American scientists David Julius and Ardem Patapoutian have won the Nobel Prize for Physiology or Medicine for their discoveries of receptors for temperature and touch.

Nobel Committee member Patrik Ernfors, right, explains the 2021 Nobel Prize in Physiology or Medicine during a press conference at the Karolinska Institute in Stockholm, Sweden, Monday, Oct. 4, 2021. (AP)

American scientists David Julius and Ardem Patapoutian have won the 2021 Nobel Prize for Physiology or Medicine for their discoveries of receptors for temperature and touch.

Dr. Julius has been studying the different compounds in chili peppers and spider venom to understand how our bodies sense heat and chemical irritants. Decoding the neuroscience of pain can help develop new targets for pain therapy. Dr. Patapoutian helped discover a novel class of sensors in our skin and internal organs that respond to cold and other mechanical stimuli.

In its release, said: “The groundbreaking discoveries by this year’s Nobel Laureates have allowed us to understand how heat, cold and mechanical force can initiate the nerve impulses that allow us to perceive and adapt to the world around us.”

What did they find?

In 1997, Dr. Julius and his team published a paper in Nature detailing how capsaicin, or the chemical compound in chilli peppers, causes the burning sensation. They created a library of DNA fragments to understand the corresponding genes and finally discovered a new capsaicin receptor and named it TRPV1. This discovery paved the way for the identification of many other temperature-sensing receptors.

According to a release from, independently of one another, both David Julius and Ardem Patapoutian identified another new receptor called TRPM8, a receptor that is activated by cold. A paper published in Cell in 2002 by Dr. Patapoutian and team explains that this new receptor is specifically expressed in a subset of pain-and-temperature-sensing neurons.

Ardem Patapoutian further studied if these receptors can be activated by mechanical stimuli. His team poked cells with a micropipette and identified a cell line that produced an electric signal in response. They identified a single gene, which when silenced made the cells insensitive to the poking. They named this new mechanosensitive ion channel Piezo1.

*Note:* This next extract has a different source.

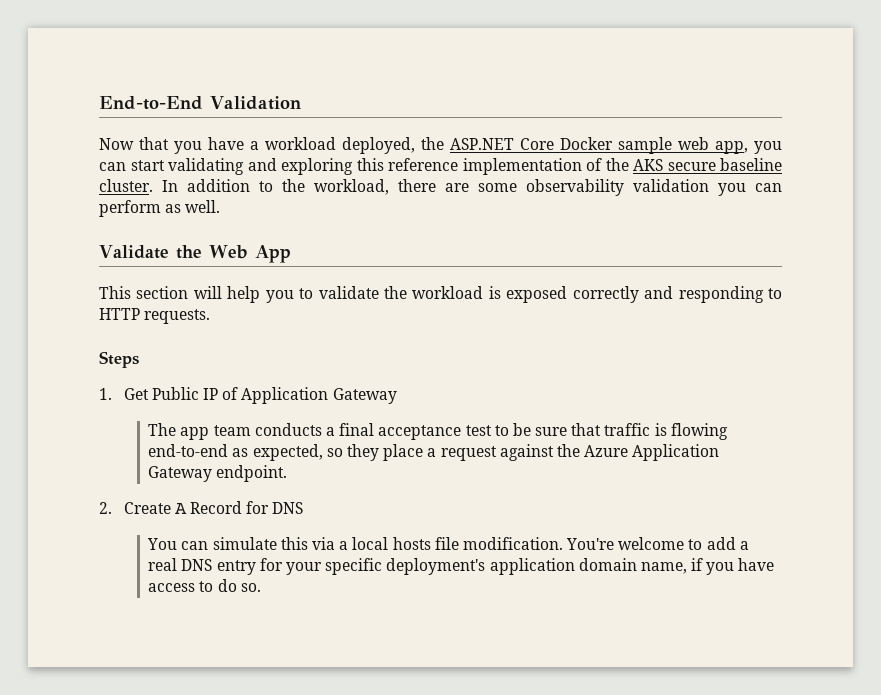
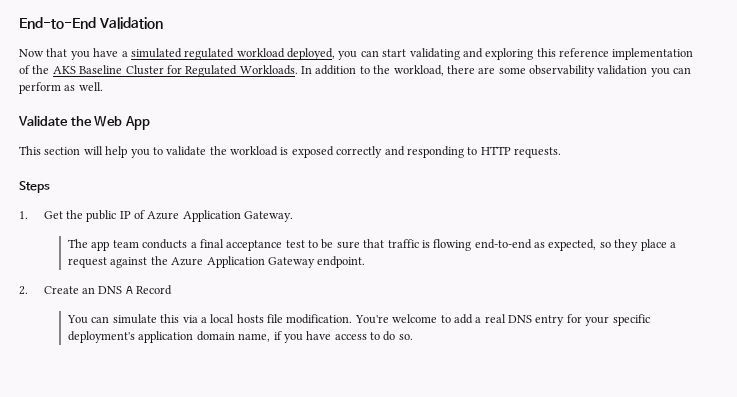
[265,137,748,154] workload deployed, the ASP.NET Core Docker sample web app, -> [130,48,335,60] simulated regulated workload deployed,
[667,158,782,171] [99,179,153,192] secure baseline cluster. -> [79,65,298,77] Baseline Cluster for Regulated Workloads.
[151,387,397,404] Public IP of Application Gateway -> [65,210,294,222] the public IP of Azure Application Gateway.
(171, 508) none -> [81,286,123,294] an DNS
[246,501,304,514] for DNS -> (173, 290) none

“This knowledge [of the TRPV1, TRPM8 and Piezo channels] is being used to develop treatments for a wide range of disease conditions, including chronic pain,” adds the release.

Dr. Julius is currently a Professor at the University of California, San Francisco. “David’s work epitomizes the creativity, scientific rigor, and courage needed to pursue the major unsolved mysteries of biology and achieve the surprising discoveries that ultimately lead to crucial advances in human health,” UCSF Chancellor Sam Hawgood said in a release.


Dr. Patapoutian is currently a Professor and Scientist at Scripps Research, La Jolla, California.